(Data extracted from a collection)
+ + + +

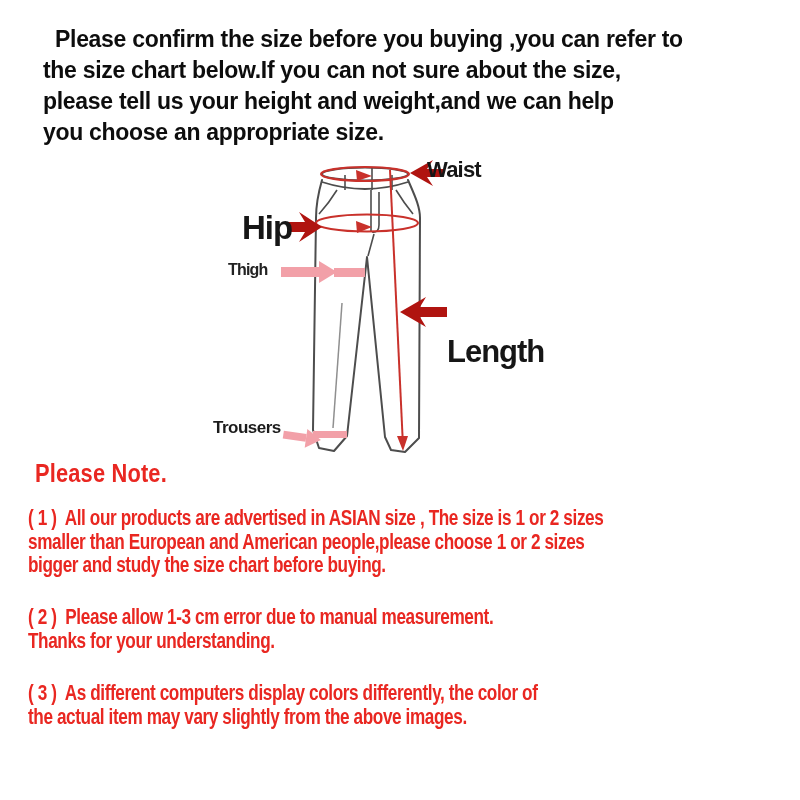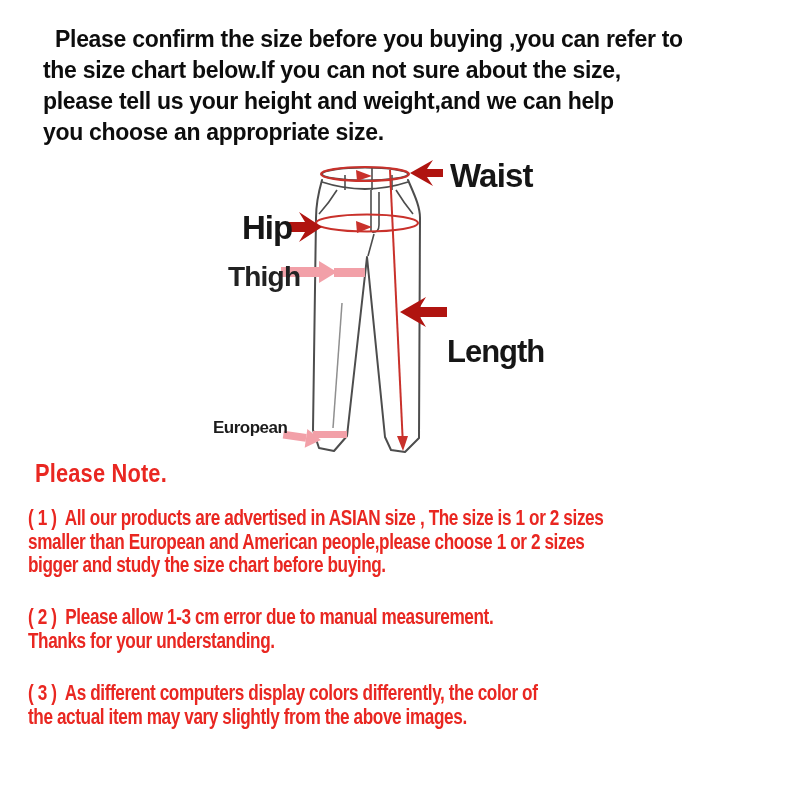--- a/index.html
+++ b/index.html
@@ -7,23 +7,23 @@
   .abs{position:absolute;}
   
   #intro{
     left:43px; top:24px; width:720px;
     font-size:23px; font-weight:bold; color:#0d0d0d;
     line-height:31px; letter-spacing:-0.3px;
     white-space:pre-wrap; text-indent:12px;
   }
   
   .dlabel{font-weight:bold;color:#161616;transform-origin:0 0;white-space:nowrap;}
-  #waist-label{left:450px;top:157px;font-size:33px;letter-spacing:-0.8px;}
+  #waist-label{left:427px;top:157px;font-size:22px;letter-spacing:-0.8px;}
   #hip-label{left:242px;top:209px;font-size:33px;letter-spacing:-1px;}
-  #thigh-label{left:228px;top:261px;font-size:28px;letter-spacing:-0.8px;color:#222;}
+  #thigh-label{left:228px;top:261px;font-size:16px;letter-spacing:-0.8px;color:#222;}
   #length-label{left:447px;top:294px;font-size:31px;letter-spacing:-1px;margin-top:40px;}
   #trousers-label{left:213px;top:418px;font-size:17px;letter-spacing:-0.5px;color:#1c1c1c;}
   
   .rednote{
     color:#e92721;font-weight:bold;white-space:pre-wrap;
     transform:scaleX(0.78);transform-origin:0 50%;
     font-size:22px;line-height:23.5px;letter-spacing:-0.5px;width:930px;
     transform-origin:0 0;
   }
   #please-note{
@@ -96,21 +96,21 @@
       <polygon points="306,278 321,287 306,297"></polygon>
     </g>
     <rect x="313" y="281" width="34" height="7"></rect>
   </g>
 </svg>
 
 <div class="abs dlabel" id="waist-label">Waist</div>
 <div class="abs dlabel" id="hip-label">Hip</div>
 <div class="abs dlabel" id="thigh-label">Thigh</div>
 <div class="abs dlabel" id="length-label">Length</div>
-<div class="abs dlabel" id="trousers-label">European</div>
+<div class="abs dlabel" id="trousers-label">Trousers</div>
 
 <div class="abs" id="please-note">Please Note.</div>
 <div class="abs rednote" id="note-1">( 1 )  All our products are advertised in ASIAN size , The size is 1 or 2 sizes
 smaller than European and American people,please choose 1 or 2 sizes
 bigger and study the size chart before buying.</div>
 <div class="abs rednote" id="note-2">( 2 )  Please allow 1-3 cm error due to manual measurement.
 Thanks for your understanding.</div>
 <div class="abs rednote" id="note-3">( 3 )  As different computers display colors differently, the color of
 the actual item may vary slightly from the above images.</div>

+ + + +

Action item:
If the word "weight" is on a line above, return that line.

Solution for this problem:
     font-size:23px; font-weight:bold; color:#0d0d0d;
   .dlabel{font-weight:bold;color:#161616;transform-origin:0 0;white-space:nowrap;}
     color:#e92721;font-weight:bold;white-space:pre-wrap;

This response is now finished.